If vision loss begins to interfere with your life in the latter stages of the disease, a surgical procedure may be recommended.  These include a corneal transplant technique known as a penetrating keratoplasty, or an endothelial cell transplant known as a DSEK.

Keratoconus

Keratoconus is an uncommon condition in which the dome-shaped cornea (the clear front window of the eye) becomes thin and develops a cone-like bulge. As the condition progresses, the shape of the cornea is altered, distorting your vision. Usually, keratoconus affects both eyes, although symptoms and progression in each eye may differ.

Early symptoms include mild blurring of vision, increased sensitivity to light and glare, and mild eye irritation. The rate of progression varies. Keratoconus usually begins in the teenage years. It may progress slowly for 10 to 20 years and then suddenly stop. As it progresses, the most common symptoms are increased blurring, increased nearsightedness or astigmatism, inability to wear contact lenses, and frequent eyeglass prescription changes.
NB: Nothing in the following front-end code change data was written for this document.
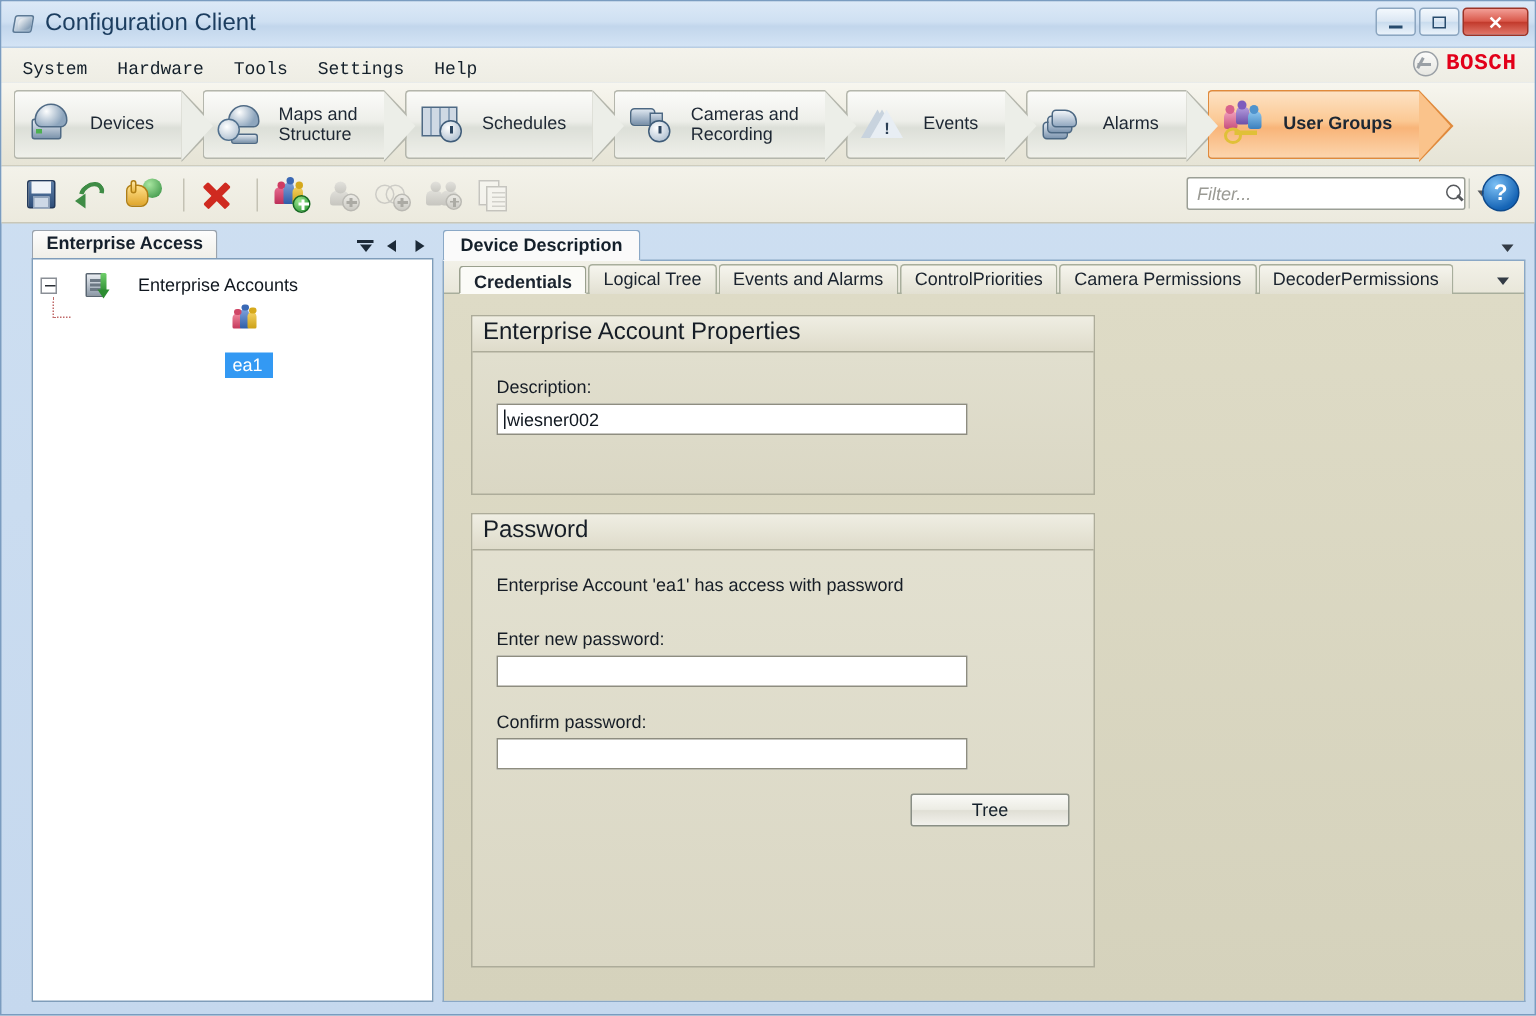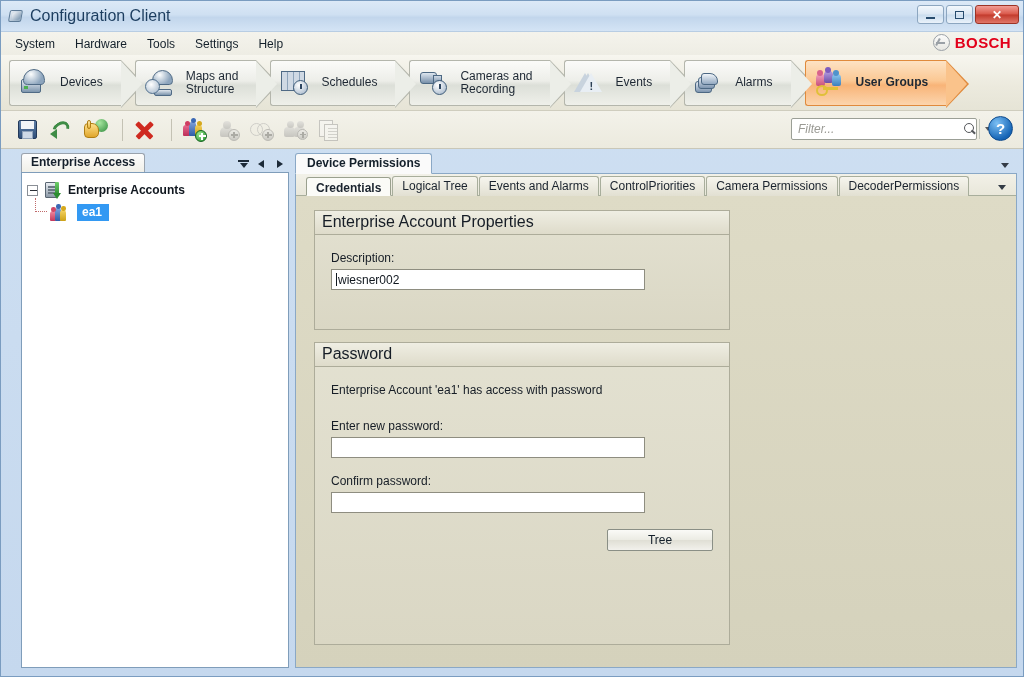"System" .menubar { align-items: center -> flex-end; font-family: none -> Liberation Mono, monospace }
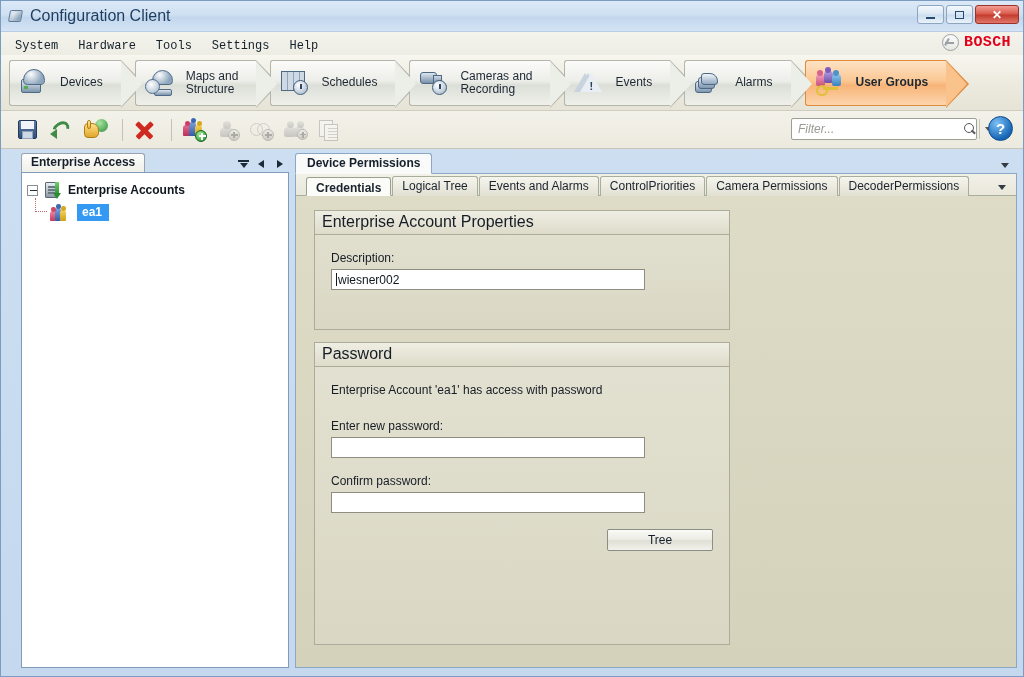"Device Permissions" div.dp-tab { text: Permissions -> Description }
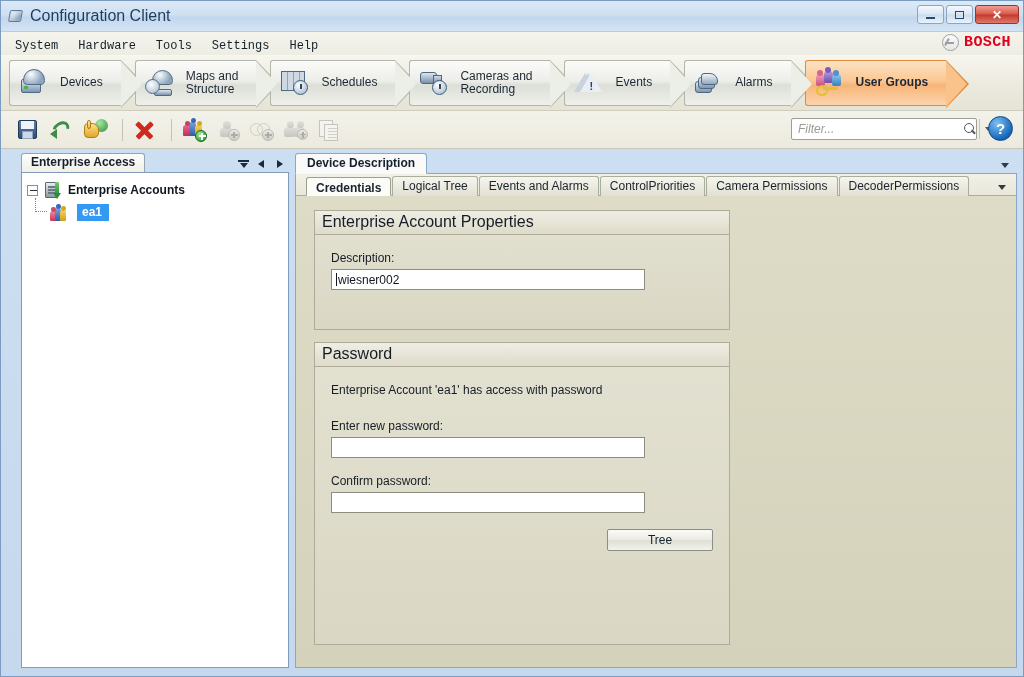"Enterprise Accounts" .tnode { font-weight: bold -> none; gap: 4px -> 16px }
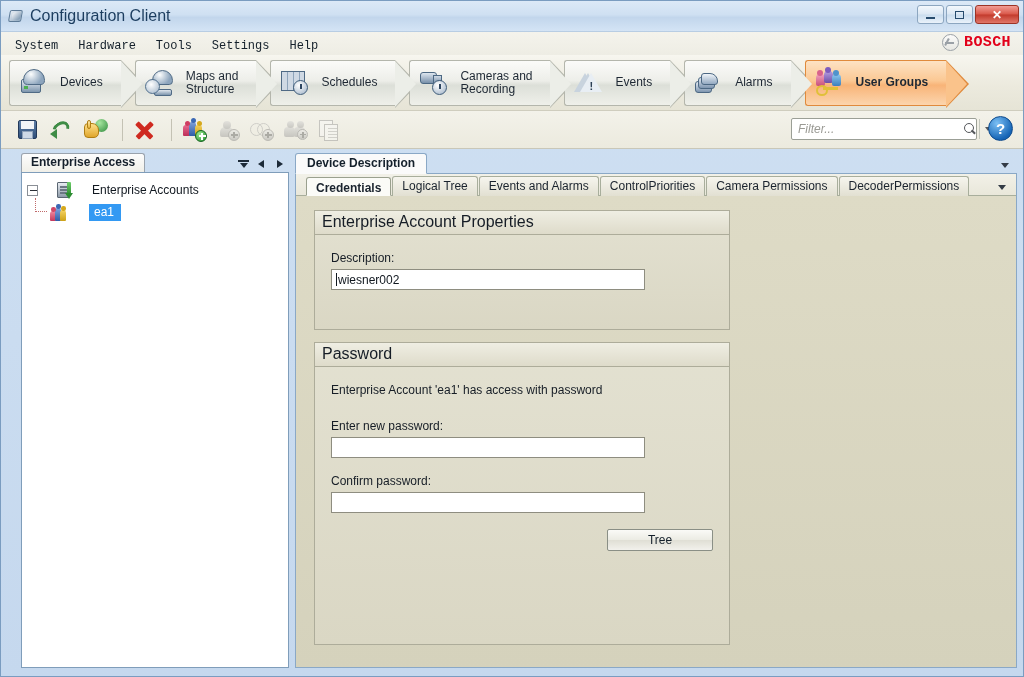"ea1" .tnode.child { flex-direction: none -> column }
The causes of keratoconus are not known. Since an estimated 10% of people with keratoconus have a family member with the condition, some researchers believe genetics may play a role.

Keratoconus is usually corrected with eyeglasses. However, as the condition progresses, rigid contact lenses may be needed so that vision is improved. If vision is greatly affected, a corneal transplant may be recommended. While this procedure will relieve the symptoms of keratoconus, it will not cure it completely. Nonetheless, corneal transplants offer the best prognosis for clear vision.

Newer techniques have recently been evaluated to treat progressive keratoconus.  These techniques include stromal implants, corneal crosslinking, and others which are under investigation.     These have been shown to be effective in some patients. You should discuss this technology with your ophthalmologist (Eye M.D.).